Continuing, Tracy begins to see another man, not himself, commiting the assault on Nonnie: “He saw a man — couldn’t see much, couldn’t see much — a man above her, saw him press her down against the floor — don’t do that! — saw him press her body hard — saw him try and fail, tray and fail, try and fail.” Tracy doesn’t see himself; he sees someone else commiting the act, but that other man is in fact Tracy himself. He does this because he cannot see himself committing this violence against the woman he loves. However, confronted with Southern Tradition and the “rules” that tell him their love is wrong, he results to violence against Nonnie and to cope with it, he disassociates himself from the act.
The sight of himself assaulting Nonnie causes Tracy to come back to his senses, but here Smith shifts the focus, turning the reader into the perpertrator of the assault. The narrator says that Tracy hears crying, but then the narrator shifts and states, “no, it’s you crying — it’s you — you couldn’t — you — couldn’t — couldn’t . . . you couldn’t — you couldn’t — you couldn’t.” This shift places the reader in Tracy’s position, causing the reader to become complicit in the violence against Nonnie, and it also continues the disembodiment from the opening of the scene where Tracy, outside of his body, sees his actions.

This scene always reminds me of the scene with Tee Bob, a white man, and Mary Agnes, a Creole schoolteacher, in Gaines’ The Autobiography of Miss Jane Pittman where Tee Bob attempts to sexually assault Mary Agnes because she, understanding the “rules,” won’t start a relationship with Tee Bob. When Mary Agnes tells Tee Bob they can’t be together, Tee Bob becomes angry and shoves her down, even though he rejected the “rules” and “thought love was much stronger than that one drop of African blood” that Southern Tradition said kept him and Mary Agnes apart.
Shoving Mary Agnes down, Tee Bob, like Tracy, leaves him body. He begins to see ancestral ghosts in place of himself and Mary Agnes. He sees his father assault Verda, which resulted in the birth of his half-brother Timmy. “The past and the present got all mixed up” for Tee Bob. Mary Agnes became the “past”; he became his father and she Verda. This moment draws upon the uncanny, the unconscious arising in the present, surfacing in this moment to confront him. They arise to keep change from happening. This moment brings the past to the present, arising from the depths to cause violence.

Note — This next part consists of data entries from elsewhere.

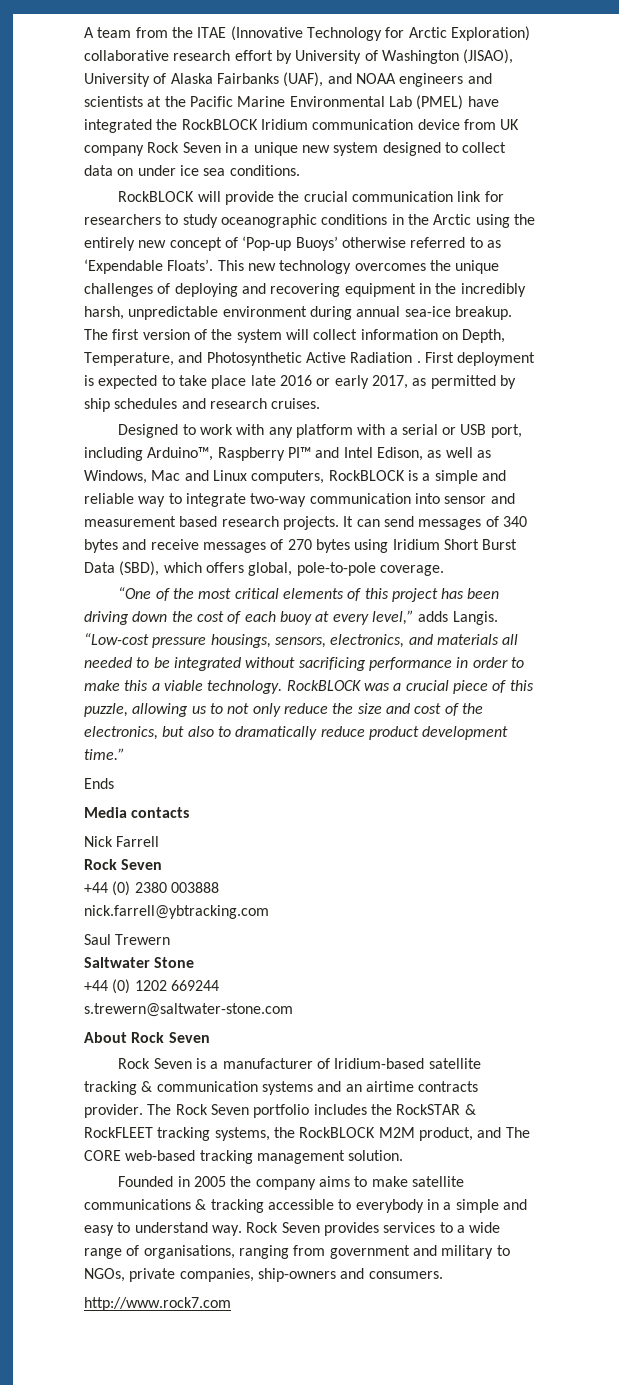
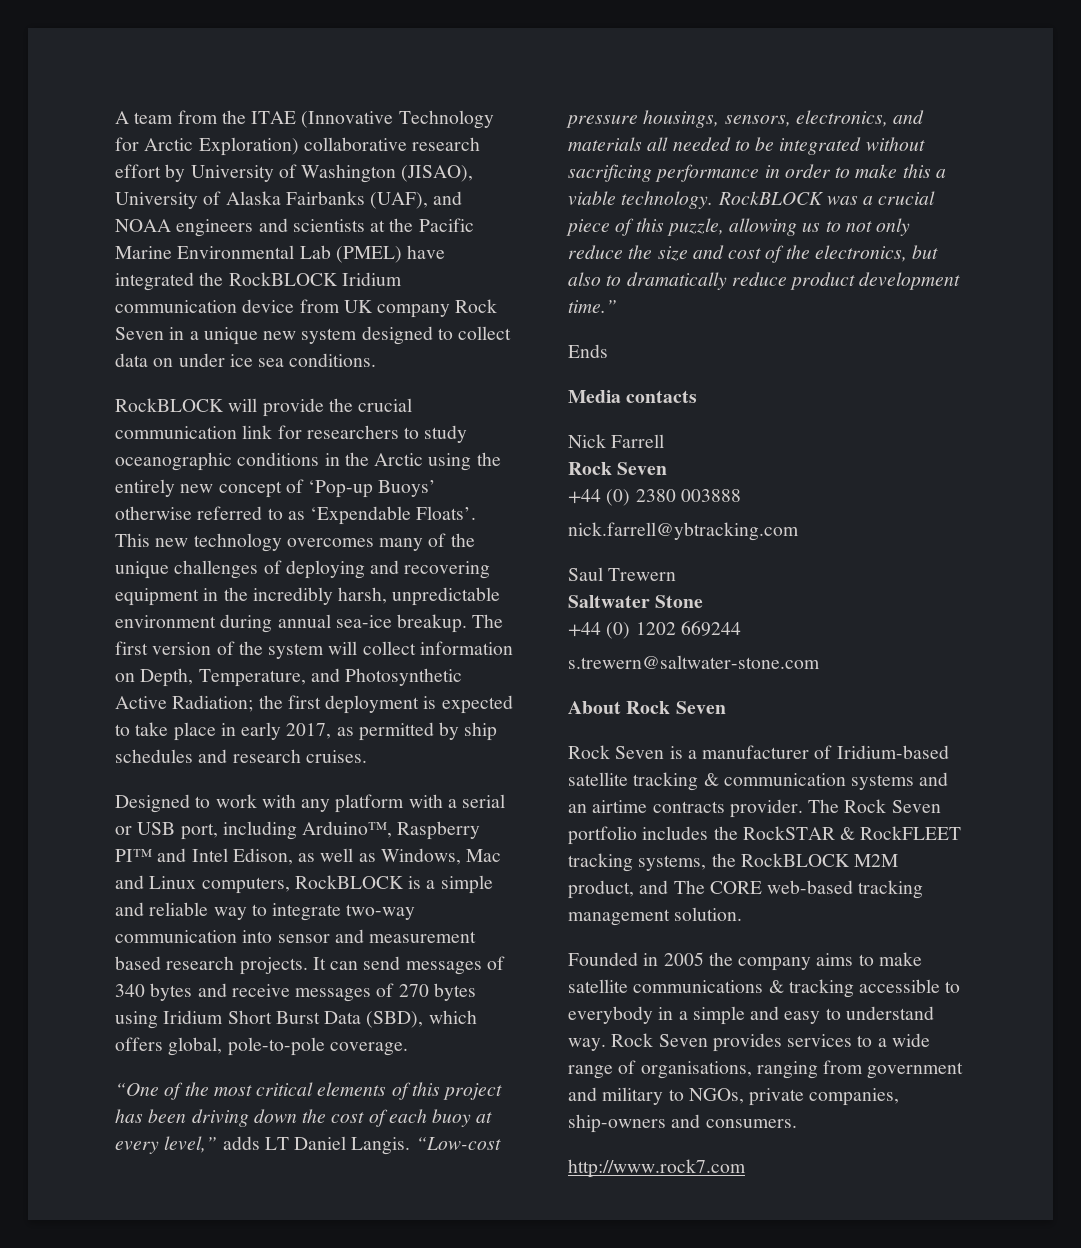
- This new technology overcomes the unique challenges of deploying and recovering equipment in the incredibly harsh, unpredictable environment during annual sea-ice breakup.
+ This new technology overcomes many of the unique challenges of deploying and recovering equipment in the incredibly harsh, unpredictable environment during annual sea-ice breakup.
- The first version of the system will collect information on Depth, Temperature, and Photosynthetic Active Radiation . First deployment is expected to take place late 2016 or early 2017, as permitted by ship schedules and research cruises.
+ The first version of the system will collect information on Depth, Temperature, and Photosynthetic Active Radiation; the first deployment is expected to take place in early 2017, as permitted by ship schedules and research cruises.
- “One of the most critical elements of this project has been driving down the cost of each buoy at every level,” adds Langis.
+ “One of the most critical elements of this project has been driving down the cost of each buoy at every level,” adds LT Daniel Langis.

Both Tracy and Tee Bob leave themselves during their assaults on Nonnie and Mary Agnes. They leave themselves because they cannot see themselves committing these acts of violence against women they love or hope to love. They can’t see themselves as violent attackers. Yet, Souther Tradition, that past that arises in these moments, urges them on, causing them to become what they despise. To counter this, they leave themselves, standing outside of themselves as they enact violence on those they love. These moments highlight the specters that continue to tread the soil we inhabit. They highlight how these specters arise and sway us, causing us to ignore what we should do and instead do what we shouldn’t do.
I see other connections between Gaines and Smith in their works, but every time I read the above two scenes I ask whether or not Gaines read Smith. The scenes, while different, are extremely similar in the act of disassociation and the act of the past infiltrating the present. Each points to to the tight grip that the past, the “rules,” Southern Tradition, or whatever we choose to call it, has on us in the present.